Udara terasa sangat panas, matahari sejajar dengan kepala, hal itu tentu mengingatkan saya dengan kampung halaman dan kelapa muda yang enak dan segar-segar. Layaknya perjalanan ini, sejenak akan membuat saya nyaman.
Kembali pada tujuan awal saya untuk menuliskan kesan-kesan perjalanan ke kota Pariaman, tiba-tiba saya ingin membicarakan sebuah pantai yang memang menjadi tujuan dari perjalanan wisata ini. Yaitu pantai Gondoriah. Dan anehnya lagi, pikiran saya ternyata memang tidak mau diajak berdamai sekali saja, pikiran saya mulai melayang-layang lagi, ingin masuk ke ruang waktu yang sudah jauh tertinggal di belakang.
Diceritakan pada masa dulu di Kecamatan V Koto Kampung namanya, hiduplah seorang tokoh perempuan yang bernama Gondoriah, ayahnya adalah seseorang yang taat akan perintah agama. Siapa sih, urang Minang yang tidak kenal beliau, ialah DT Baharrudin seorang tokoh yang juga acapkali disebutkan dalam beberapa Kaba Minangkabau. Begitulah Gondoriah hidup dengan lingkungan yang baik-baik, maka tumbuhlah ia semakin cantik setiap harinya.
Dari sinilah saya mengira-ngira, mengapa pantai ini begitu bersih dan indah, bukankah kedua sifat itu sangat erat hubungannya dengan sosok perempuan atau paling tidak kedua sifat itu sangat disukai oleh kaum perempuan.
Angin bertiup kencang, orang-orang tersenyum lepas, anak-anak berlarian di bibir pantai, sepasang kekasih dengan segala jurus handalnya. Batu-batu terbaring begitu pasrah selayaknya sejarah yang selalu berharap kita maklumi kekurangannya.
Satu lagi yang ingin saya bahas disini adalah di kota Pariaman ini ada agenda tahunan yang menarik untuk dikemukakan, yaitu perayaan Tabuik, biasanya tabuik ini diadakan dari tanggal 1s/d10 Muharam, memperingati kematian cucu Nabi besar Muhammad SAW di padang Karbala.

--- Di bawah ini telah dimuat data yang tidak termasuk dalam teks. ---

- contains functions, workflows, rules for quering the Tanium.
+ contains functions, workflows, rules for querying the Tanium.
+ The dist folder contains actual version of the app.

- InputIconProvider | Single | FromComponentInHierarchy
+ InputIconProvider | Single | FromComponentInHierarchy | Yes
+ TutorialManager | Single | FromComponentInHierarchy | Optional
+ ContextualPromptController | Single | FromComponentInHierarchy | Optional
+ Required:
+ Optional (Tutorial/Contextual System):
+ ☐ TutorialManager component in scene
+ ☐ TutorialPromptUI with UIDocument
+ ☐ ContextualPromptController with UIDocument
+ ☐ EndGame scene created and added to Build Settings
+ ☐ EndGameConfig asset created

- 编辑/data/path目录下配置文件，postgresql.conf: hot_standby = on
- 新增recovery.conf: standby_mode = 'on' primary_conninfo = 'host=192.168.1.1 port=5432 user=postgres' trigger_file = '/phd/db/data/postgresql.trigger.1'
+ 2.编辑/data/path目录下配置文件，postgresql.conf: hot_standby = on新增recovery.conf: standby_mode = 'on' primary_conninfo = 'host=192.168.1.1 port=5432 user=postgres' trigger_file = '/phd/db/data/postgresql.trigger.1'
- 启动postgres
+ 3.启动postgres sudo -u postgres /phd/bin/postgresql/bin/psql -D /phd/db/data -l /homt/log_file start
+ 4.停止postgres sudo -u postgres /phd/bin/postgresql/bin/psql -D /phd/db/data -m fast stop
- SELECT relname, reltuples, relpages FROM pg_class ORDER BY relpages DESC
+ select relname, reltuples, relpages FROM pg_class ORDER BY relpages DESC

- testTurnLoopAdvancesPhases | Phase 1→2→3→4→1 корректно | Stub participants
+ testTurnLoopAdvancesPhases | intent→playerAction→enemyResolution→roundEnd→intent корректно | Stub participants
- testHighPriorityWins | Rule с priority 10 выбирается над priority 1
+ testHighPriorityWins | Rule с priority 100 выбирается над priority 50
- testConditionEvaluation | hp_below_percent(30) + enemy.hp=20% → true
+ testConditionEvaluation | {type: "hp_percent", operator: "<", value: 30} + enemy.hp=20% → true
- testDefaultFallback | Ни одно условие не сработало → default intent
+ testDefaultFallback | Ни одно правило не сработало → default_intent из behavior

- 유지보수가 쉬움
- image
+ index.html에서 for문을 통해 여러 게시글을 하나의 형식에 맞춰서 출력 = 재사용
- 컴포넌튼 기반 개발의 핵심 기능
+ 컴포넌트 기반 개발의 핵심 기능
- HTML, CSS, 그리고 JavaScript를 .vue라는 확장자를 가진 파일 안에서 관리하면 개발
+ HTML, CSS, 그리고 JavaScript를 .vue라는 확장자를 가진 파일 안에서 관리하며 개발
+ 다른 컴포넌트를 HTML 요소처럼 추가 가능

Dari kebiasaan-kebiasaan kecil seperti inilah akan terciptanya sebuah bentuk kebudayaan yang maksimal, saya kira.
Hari pun sudah sore, badan terasa lelah, kepala semakin sesak, ingin rasanya rehat sebentar dan berbaring di Kareta terakhir menju pulang ke Padang. Maka saya akan mengembalikan segala catatan saya kepada para pembaca, dan berharap pembaca juga akan mencari hubungan dan kaitan dari yang saya uraikan tersebut. Kemudian untuk kedepan saya sangat berharap adanya bentuk seperti ini dalam pembelajaran pariwisata, tidak hanya menjelaskan apa-apa yang usdah tampak, tetapi kita juga harus mengolah dan mencari tahu latar belakang terhadap apa-apa yang sudah pernah kita singgahi.
Sejarah, barangkali kata ajaib yang satu ini akan membawa kita kepada pemahaman yang lebih dalam dan kritis. Pariwisata tidak hanya sekedar berjalan dari suatu tempat ke tempat lain. Tapi berdiam dalam pemikiran wisata itu sendiri.
Penulis, Yori Kayama, lahir di Pasar Lakitan, Pesisir Selatan. Menyukai seni dan sastra sejak SMA. Beberapa tulisan, puisi dan essai tersebar di beberapa media cetak dan digital. Sedang mempersiapkan buku puisi tunggal. Bisa ditemui di instagram @yorikayama dan aktif juga di youtube dengan nama Channel Yori Kayama TV. Menetap di Muko – Muko.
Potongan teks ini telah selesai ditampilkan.